A watchful judicial eye over punitive verdicts is important. Judicial review of punitive awards is simply required by the concept of fundamental fairness—fairness which even the most reprehensible defendant is guaranteed by both the West Virginia and United States Constitutions. The Supreme Court has unequivocally held that the courts have a duty to normalize punitive awards because of “[t]he implication of unfairness that an eccentrically high punitive verdict carries in a system whose commonly held notion of law rests on a sense of fairness in dealing with one another.”Exxon Shipping, 554 U.S. at 502, 128 S.Ct. 2605. The Exxon Shipping Court further explained the necessity of “promoting systemic consistency” with regard to punitive awards:
[A] penalty should be reasonably predictable in its severity, so that even Justice Holmes's “bad man” can look ahead with some ability to know what the stakes are in choosing one course of action or another. And when the bad man's counterparts turn up from time to time, the penalty scheme they face ought to threaten them with a fair probability of suffering in like degree when they wreak like damage.
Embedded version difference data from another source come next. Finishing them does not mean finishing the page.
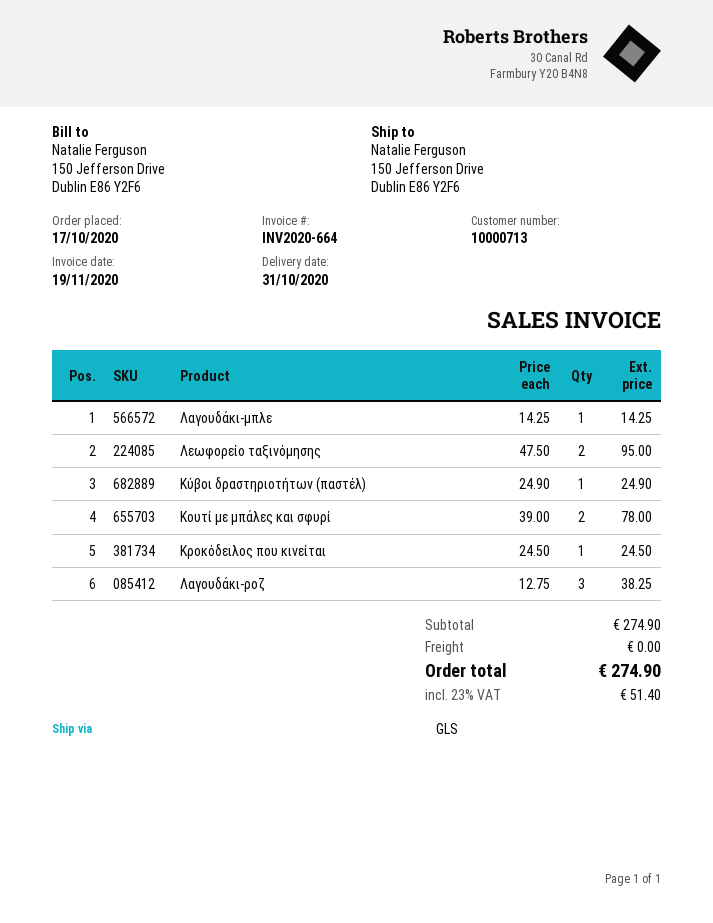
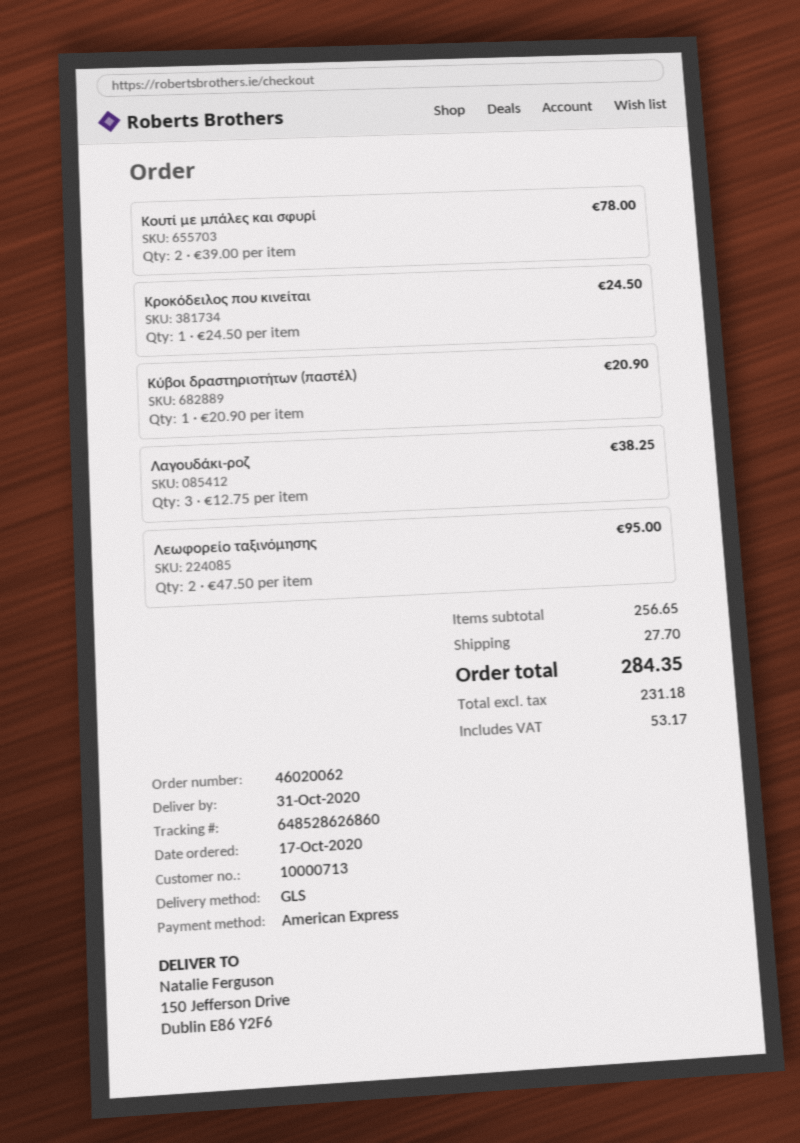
Λαγουδάκι-μπλε: 1 x 14.25 = 14.25 -> none
Κύβοι δραστηριοτήτων (παστέλ): 1 x 24.90 = 24.90 -> 1 x 20.90 = 20.90
subtotal: 274.90 -> 256.65
shipping: 0.00 -> 27.70
tax: 51.40 -> 53.17
total: 274.90 -> 284.35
Id. at 502–03, 128 S.Ct. 2605 (citations omitted). “Law is defined to be a rule of action; but how can that be a rule, which is little known, and less fixed?” The Federalist No. 62 (James Madison).
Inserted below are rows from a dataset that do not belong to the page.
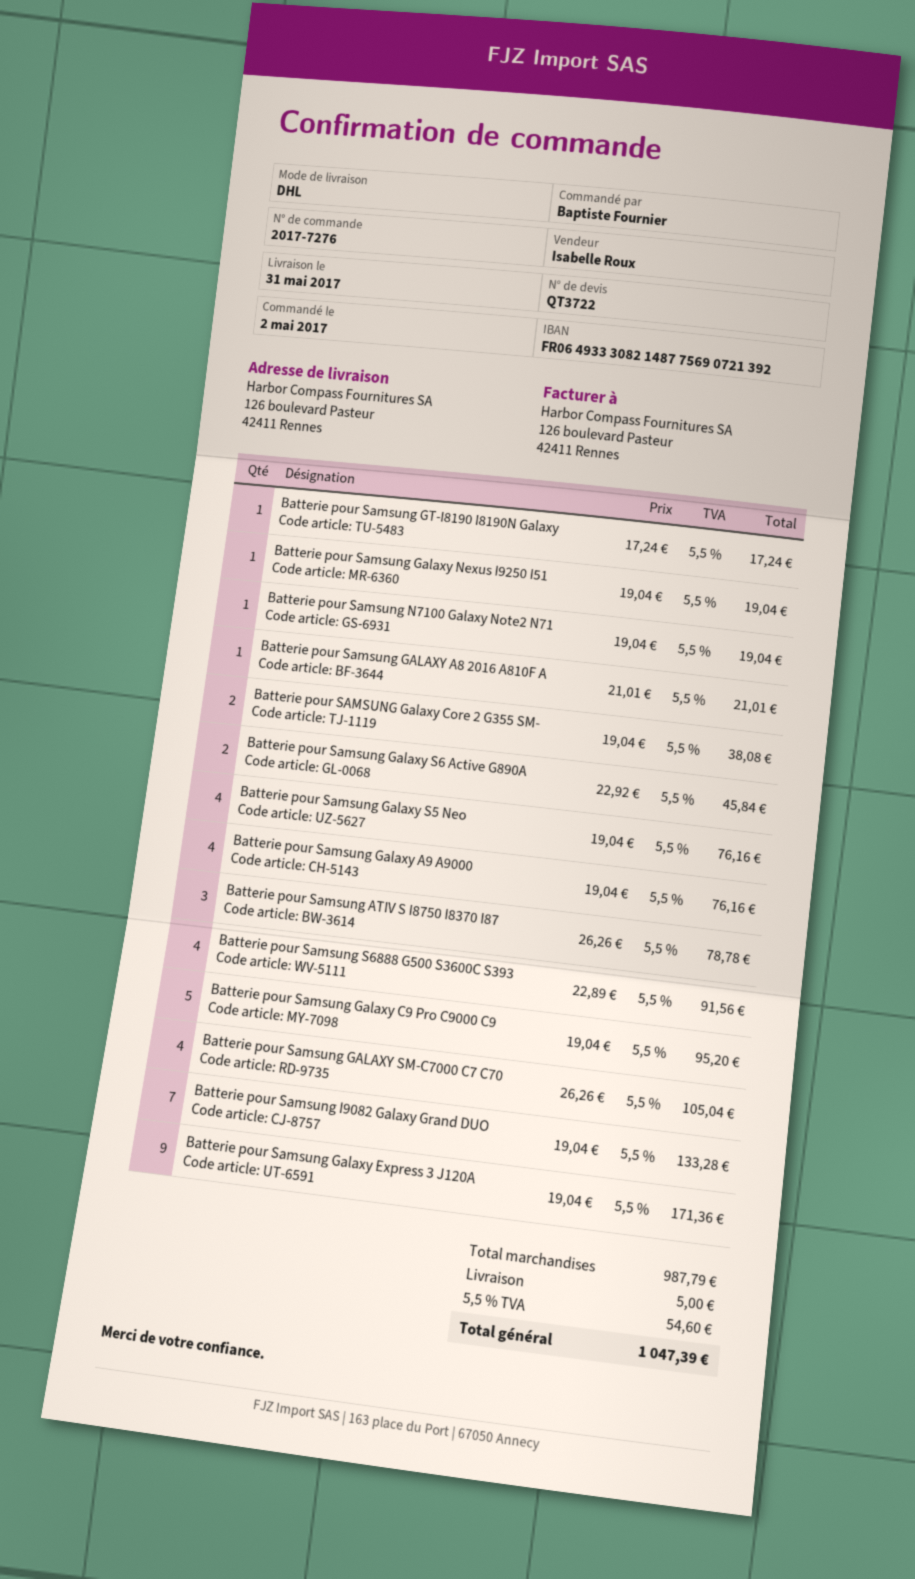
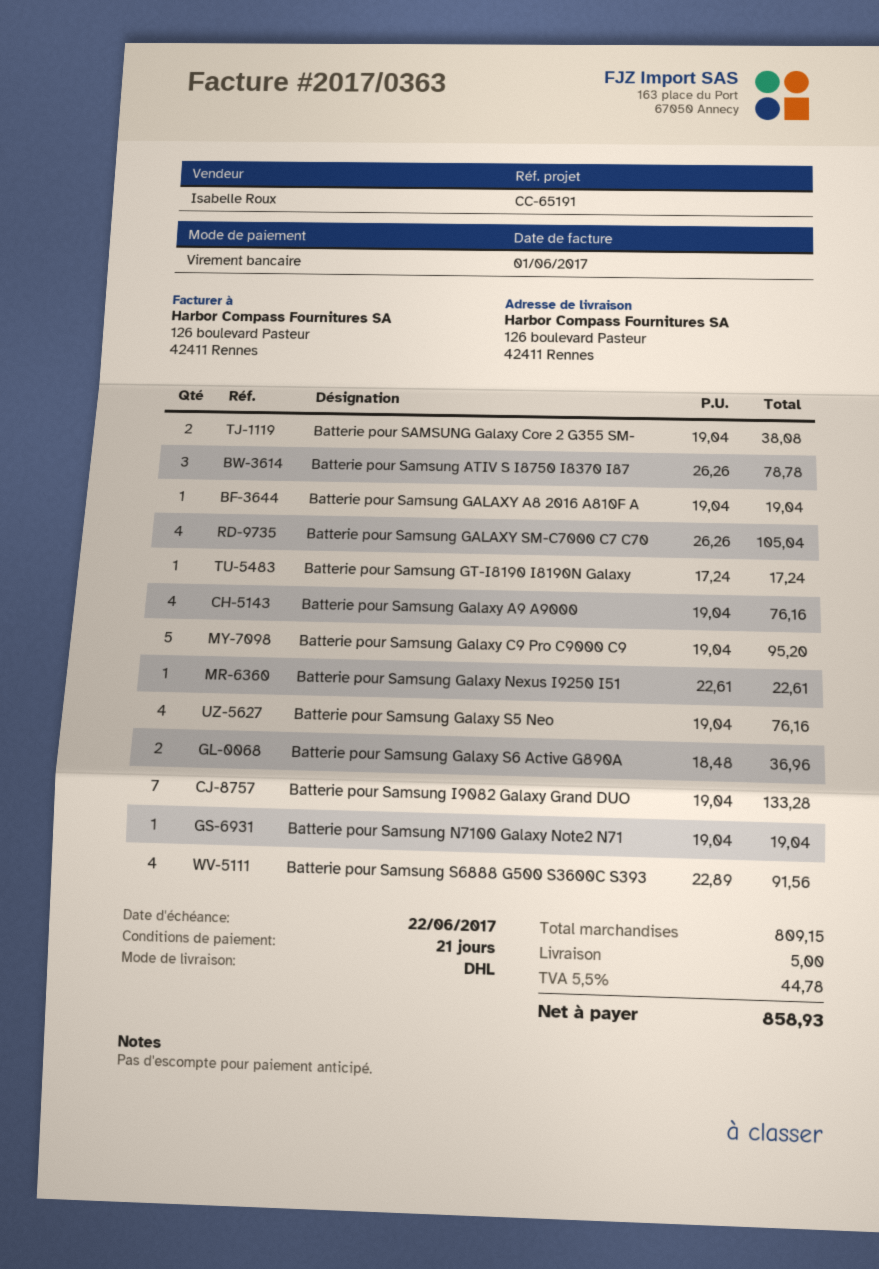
Batterie pour Samsung Galaxy Nexus I9250 I51: 1 x 19.04 = 19.04 -> 1 x 22.61 = 22.61
Batterie pour Samsung GALAXY A8 2016 A810F A: 1 x 21.01 = 21.01 -> 1 x 19.04 = 19.04
Batterie pour Samsung Galaxy S6 Active G890A: 2 x 22.92 = 45.84 -> 2 x 18.48 = 36.96
Batterie pour Samsung Galaxy Express 3 J120A: 9 x 19.04 = 171.36 -> none
subtotal: 987.79 -> 809.15
tax: 5.5% = 54.60 -> 5.5% = 44.78
total: 1047.39 -> 858.93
Justice Brandeis stated that “[e]xperience should teach us to be most on our guard to protect liberty when the government's purposes are beneficent.... The greatest dangers to liberty lurk in insidious encroachment by men of zeal, well-meaning but without understanding.” Olmstead v. U.S., 277 U.S. 438, 479, 48 S.Ct. 564, 72 L.Ed. 944 (1928) (Brandeis, J., dissenting). While the majority has reached its disposition under the guise of protecting our most vulnerable citizens, it nonetheless upholds a fatally flawed verdict that has been corrupted by substantial legal errors. By presumptuously reducing that corrupted verdict to reflect its own judgment, I submit that the majority has proceeded down a misguided path littered with the vestiges of our legal system. For these reasons, I respectfully dissent.